Retype only what runs from the beginning of the data through the line with "[244,359,278,372] $cd ->"; please omit the pictures and keep every line exact.

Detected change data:
-- Opening Marker --
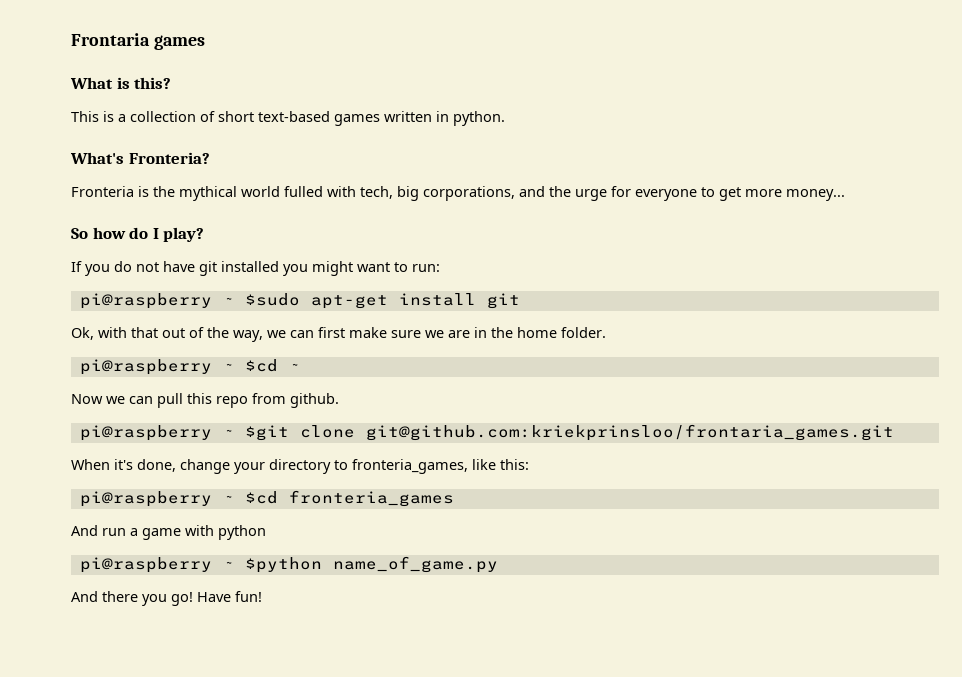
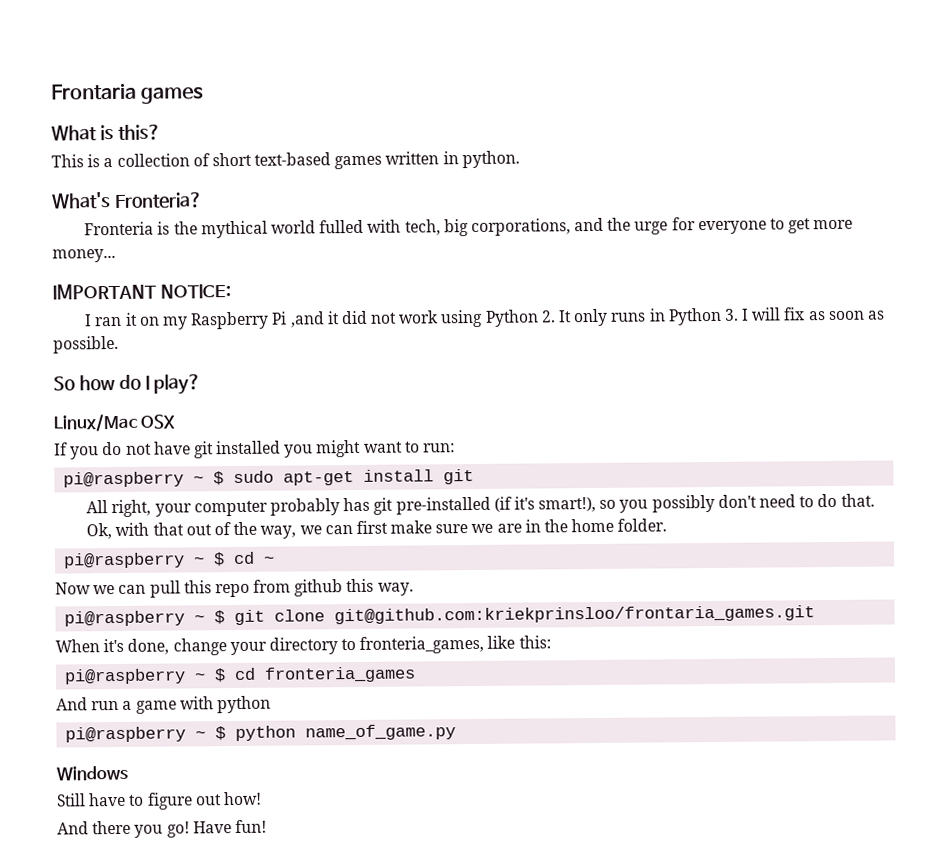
(845, 195) none -> [52,283,231,300] [84,307,886,330] [53,335,119,354] // IMPORTANT NOTICE: // I ran it on my Raspberry Pi ,and it did not work using Python 2. It only runs in Python 3. I will fix as soon as possible.
(205, 234) none -> [53,413,176,432] // Linux/Mac OSX
[244,293,300,306] $sudo -> [213,470,275,486] $ sudo
(520, 301) none -> [86,493,875,518] // All right, your computer probably has git pre-installed (if it's smart!), so you possibly don't need to do that.
[244,359,278,372] $cd -> [213,551,256,567] $ cd
[290,393,339,408] [79,425,289,441] github. // pi@raspberry ~ $git -> [294,578,414,597] [64,609,266,627] github this way. // pi@raspberry ~ $ git
[244,491,278,504] $cd -> [214,667,257,683] $ cd
[244,557,322,573] $python -> [215,725,297,742] $ python
(498, 564) none -> [56,765,128,781] [56,791,262,810] // Windows // Still have to figure out how!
-- Closing Marker --
### Answer section
(845, 195) none -> [52,283,231,300] [84,307,886,330] [53,335,119,354] // IMPORTANT NOTICE: // I ran it on my Raspberry Pi ,and it did not work using Python 2. It only runs in Python 3. I will fix as soon as possible.
(205, 234) none -> [53,413,176,432] // Linux/Mac OSX
[244,293,300,306] $sudo -> [213,470,275,486] $ sudo
(520, 301) none -> [86,493,875,518] // All right, your computer probably has git pre-installed (if it's smart!), so you possibly don't need to do that.
[244,359,278,372] $cd -> [213,551,256,567] $ cd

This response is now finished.